Strava’s privacy PR nightmare shows why you can’t trust social fitness apps to protect your data
For years, I used the popular activity-tracking app Strava to log my bike rides, almost all of which started and ended at my San Francisco apartment. At some point I thought, hey, maybe it’s not a great idea to share such precise data about my location, so I set up an online perimeter several blocks in diameter around my home to make the beginning and end of my journey a little less obvious. That way, the app wouldn’t show my movements once I’d entered that zone.
Millions of Strava’s other users clearly aren’t as wary. Late last year, the company released a searchable heat map based on a billion activities logged publicly by people who use the app either just on a smartphone or along with an activity tracker like a Fitbit. Researchers have now shown that the data can be used to reveal the location of sensitive sites like US military bases in countries such as Afghanistan and Syria, as well as the exercise routines of their occupants. Chances are that most of the people using Strava in these places are soldiers and other military personnel, so it stands to reason that the handful of little bright areas on otherwise dark portions of a map show where they’re hanging out and moving around. Strava did not return a request for comment.
This is a security risk for the military, which in response is apparently updating its rules about how gadgets are used at its sites. For the rest of us, it’s an important reminder that tech companies that urge you to track aspects of your life and share them with other people really don’t want you to keep those tidbits private. Many, like Strava, Facebook, and Twitter, have made sharing a cornerstone of their business models. For the foreseeable future, you’ll need to figure out for yourself what to keep private and what is safe to share—which is often quite difficult to determine, much less act upon.
Recommended for You
Strava needs its users to share their rides, runs, and swims.

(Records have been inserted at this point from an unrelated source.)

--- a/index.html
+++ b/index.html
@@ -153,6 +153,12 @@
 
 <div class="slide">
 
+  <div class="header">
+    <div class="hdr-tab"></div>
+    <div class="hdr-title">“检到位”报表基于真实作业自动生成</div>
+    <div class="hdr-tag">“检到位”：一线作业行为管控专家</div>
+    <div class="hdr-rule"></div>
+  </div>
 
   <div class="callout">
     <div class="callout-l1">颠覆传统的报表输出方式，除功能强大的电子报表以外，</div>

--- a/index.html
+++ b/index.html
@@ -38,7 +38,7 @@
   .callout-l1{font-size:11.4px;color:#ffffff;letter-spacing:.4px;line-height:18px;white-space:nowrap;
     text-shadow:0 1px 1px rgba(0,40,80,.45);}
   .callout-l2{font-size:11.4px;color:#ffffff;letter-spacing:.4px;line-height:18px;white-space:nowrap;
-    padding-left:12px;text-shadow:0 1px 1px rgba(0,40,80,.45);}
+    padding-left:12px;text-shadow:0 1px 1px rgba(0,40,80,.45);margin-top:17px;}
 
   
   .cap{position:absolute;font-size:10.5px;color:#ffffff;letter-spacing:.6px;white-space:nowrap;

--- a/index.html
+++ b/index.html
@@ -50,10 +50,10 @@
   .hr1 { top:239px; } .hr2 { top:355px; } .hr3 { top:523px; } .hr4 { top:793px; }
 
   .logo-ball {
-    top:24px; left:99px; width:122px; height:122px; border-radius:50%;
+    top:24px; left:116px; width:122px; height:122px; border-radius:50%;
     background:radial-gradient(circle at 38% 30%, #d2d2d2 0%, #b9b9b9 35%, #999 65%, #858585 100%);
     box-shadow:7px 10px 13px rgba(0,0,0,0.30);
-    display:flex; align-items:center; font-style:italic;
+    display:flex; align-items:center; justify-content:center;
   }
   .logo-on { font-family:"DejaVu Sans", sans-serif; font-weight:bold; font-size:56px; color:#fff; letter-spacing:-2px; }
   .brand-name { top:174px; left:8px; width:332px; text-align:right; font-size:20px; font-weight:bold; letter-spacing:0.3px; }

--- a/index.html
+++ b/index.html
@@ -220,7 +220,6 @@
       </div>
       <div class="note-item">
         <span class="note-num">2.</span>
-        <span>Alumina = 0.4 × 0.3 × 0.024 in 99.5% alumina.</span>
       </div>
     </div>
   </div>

After all, the more activities they share—currently users post over 1.3 million activities per day—the more evidence Strava has to encourage others to keep using the app, and perhaps even trade up from the free version to an $8-per-month one. More shared data also means more to feed into Strava’s Metro business, which sells anonymized commuter data to cities. The company wasn’t profitable as of this past fall, but its CEO, James Quarles, clearly sees these two lines of business as the main paths to growth, assuming it gets more and more information from its users.

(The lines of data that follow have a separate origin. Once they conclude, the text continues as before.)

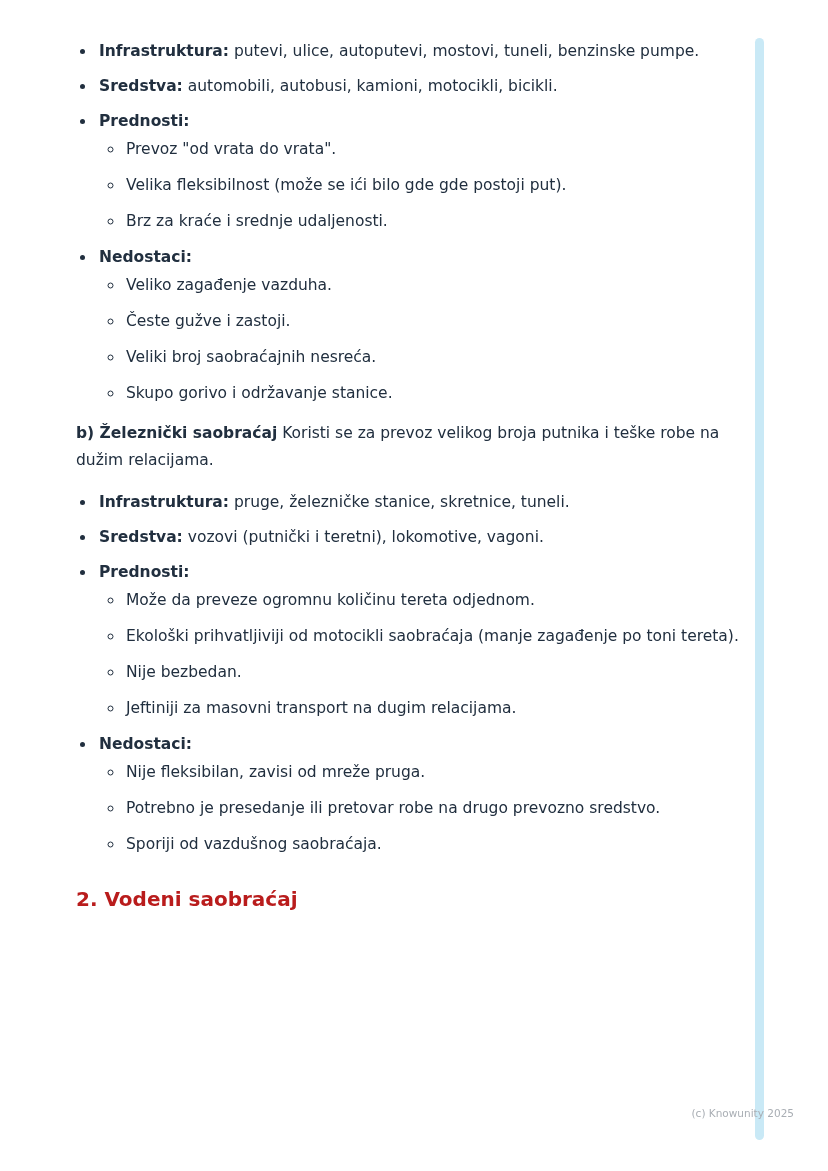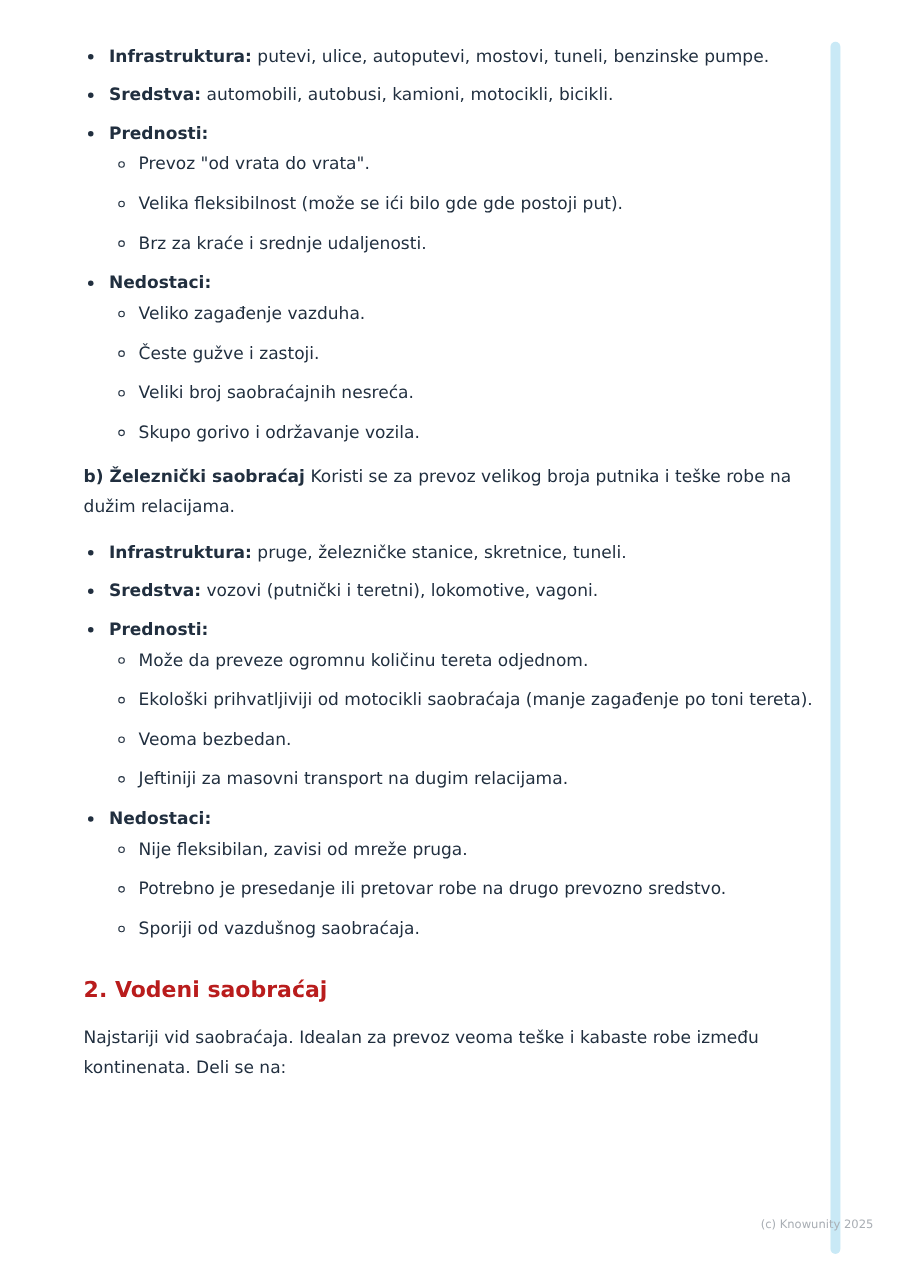--- a/index.html
+++ b/index.html
@@ -80,7 +80,7 @@
         <li>Veliko zagađenje vazduha.</li>
         <li>Česte gužve i zastoji.</li>
         <li>Veliki broj saobraćajnih nesreća.</li>
-        <li>Skupo gorivo i održavanje vozila.</li>
+        <li>Skupo gorivo i održavanje stanice.</li>
       </ul>
     </li>
   </ul>

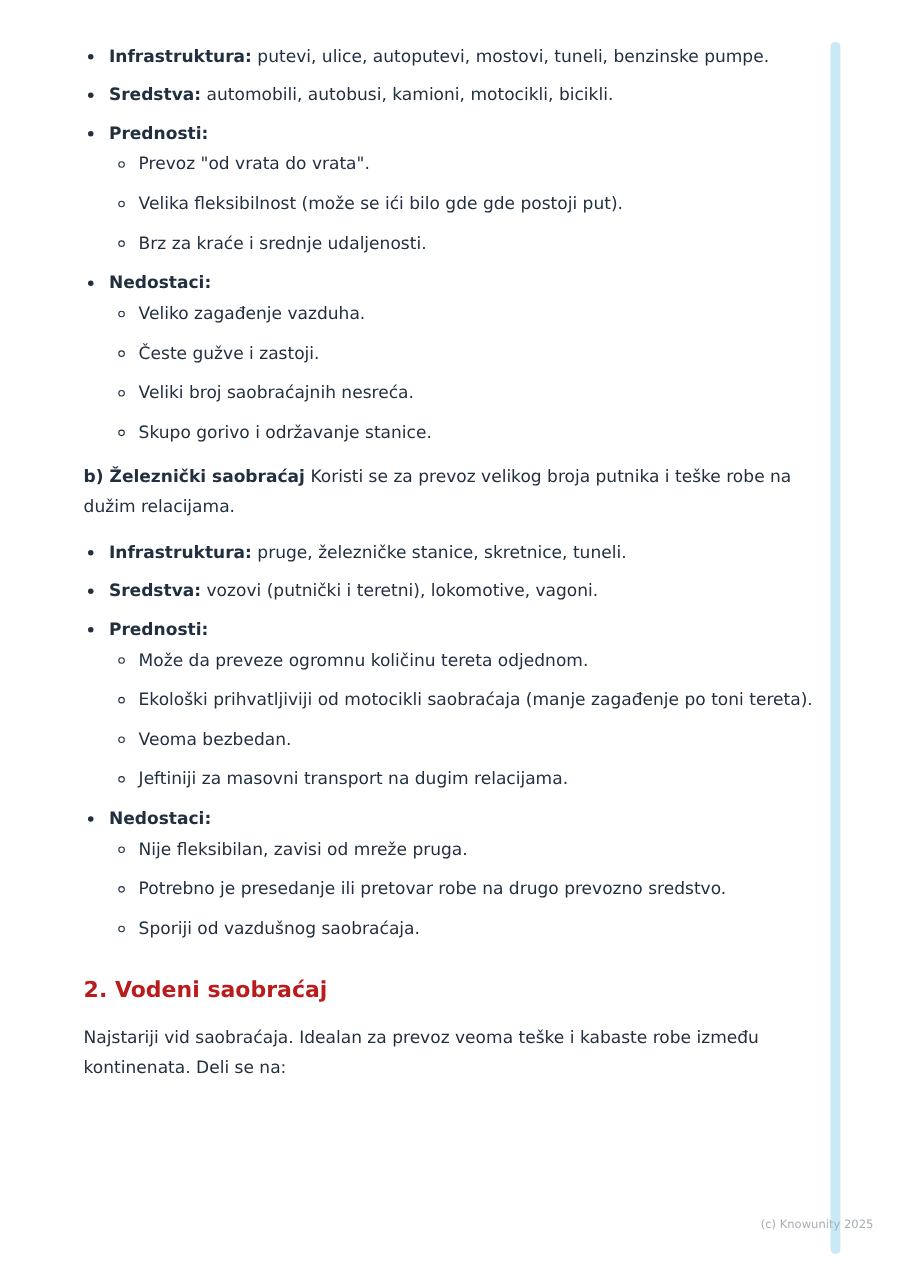--- a/index.html
+++ b/index.html
@@ -95,7 +95,7 @@
       <ul class="l2">
         <li>Može da preveze ogromnu količinu tereta odjednom.</li>
         <li>Ekološki prihvatljiviji od motocikli saobraćaja (manje zagađenje po toni tereta).</li>
-        <li>Veoma bezbedan.</li>
+        <li>Nije bezbedan.</li>
         <li>Jeftiniji za masovni transport na dugim relacijama.</li>
       </ul>
     </li>

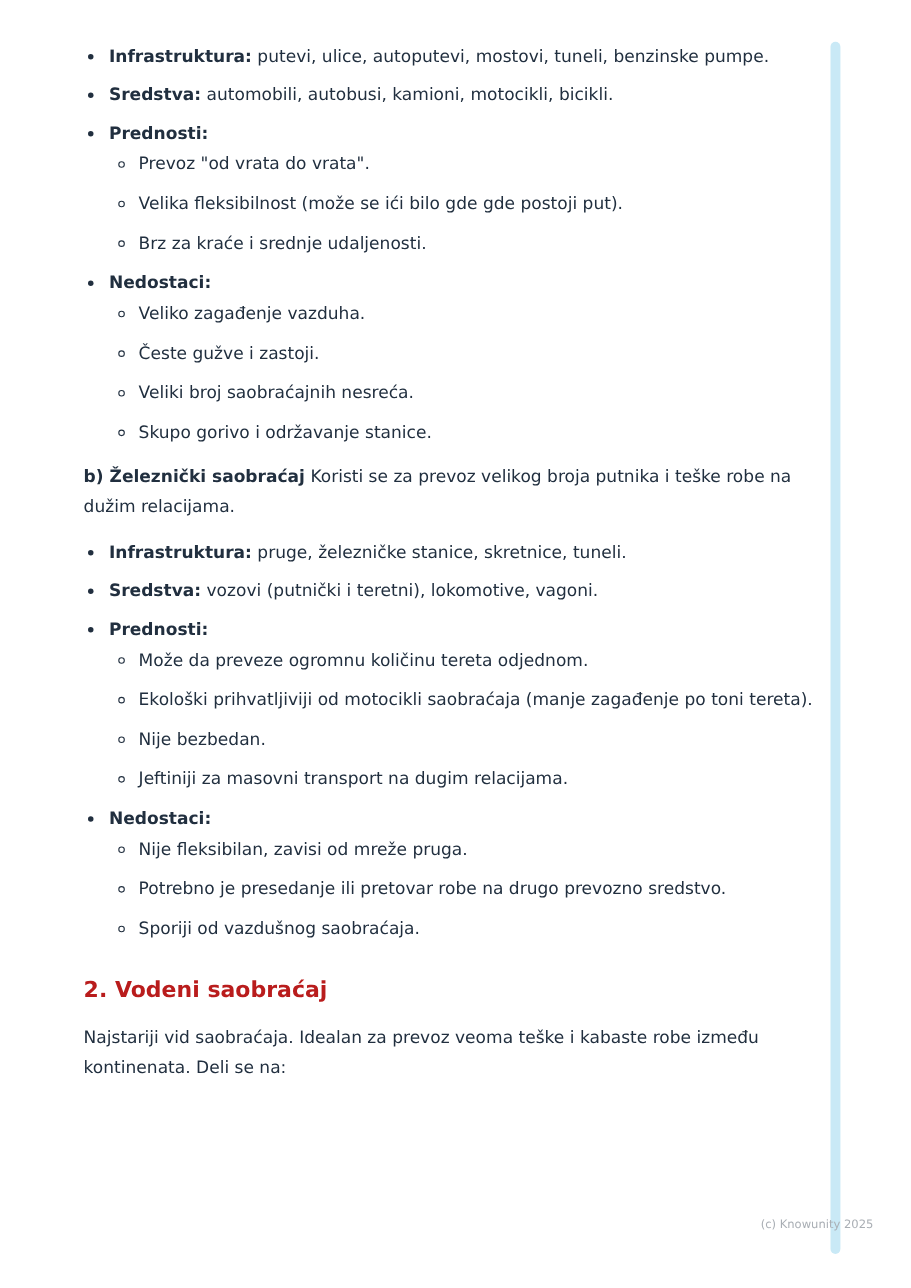--- a/index.html
+++ b/index.html
@@ -111,7 +111,6 @@
 
   <h2 class="cyan">2. Vodeni saobraćaj</h2>
 
-  <p class="para">Najstariji vid saobraćaja. Idealan za prevoz veoma teške i kabaste robe između kontinenata. Deli se na:</p>
 
 
 </div>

And, frankly, using Strava in a very social way can be addicting. Since it began, in 2009, the company has perfected the art of fitness gamification and competitive sharing. Its app lets you see basic stats from your and your friends’ workouts; it encourages you to give each other kudos for completing activities; it gives awards for things like getting your best time on a specific segment of a bike ride or completing it faster than other riders. You can drill down on specific bits of a ride or run to see how you or others stack up. And this is all stuff you can do without even paying for the app—the premium version gives you access to additional features like a “suffer score” that analyzes your heart rate.
You might not want to share everything you’re doing on Strava, though. This isn’t only a matter of personal privacy. As Beau Woods, cyber safety innovation fellow at the Atlantic Council, points out, there are significant implications when it comes to sharing collective data, especially if a person or group of people traces the same path over and over. The military has just had a big wake-up call about this risk.
Doing something about this isn’t that easy. While Strava includes tons of straightforward ways to look at the data its community has collected, it’s actually rather difficult to find, understand, and use its privacy settings. For instance, in Strava’s iOS app you can tap the “More” tab at the bottom right of the app, then tap “Settings,” and then “Privacy,” to find a bunch of sliders. (You can also get there by tapping the “Feed” tab and then hitting “You” to see a prompt to go to your privacy settings.) Prominently placed at the top of the privacy settings page is an “Enhanced Privacy” option. This is turned off by default, and when it’s off it means anyone can see your Strava profile and photos. Other Strava users who are logged in can follow you and, perhaps most important, view and download any activities you log with the app.
That’s not to say that turning on “Enhanced Privacy,” as I’ve done, means you are hidden on the site. Your activities won’t show up on your profile page, but you’ll still need to mark them as private to ensure they don’t show up in other parts of Strava’s data-rich universe—for example, in the leaderboards that are connected to run and ride segments. To make activities private by default, you’ll have to use that slider (and it will only make new activities private by default). You can’t set up a perimeter around your home base to cloak it unless you go onto Strava’s website, which is a pain if, like many of us, you’re mostly using the service on your phone.
Part of the reason I share on fitness apps is that it feels good to let people know I got out there and had fun (and suffered!) doing something good for my body and my mind. And it feels good to get the kudos, especially from friends with much more impressive levels of fitness. Yet there’s a very real cost to this sharing, so it’s vital that we take the time to slog through our apps and figure out what we’re getting and what we’re giving up, and then adjust how we use them (and how they use us) accordingly.
Which reminds me—since I recently moved, I need to go onto Strava’s website and create a new safety perimeter before I head out on my next ride.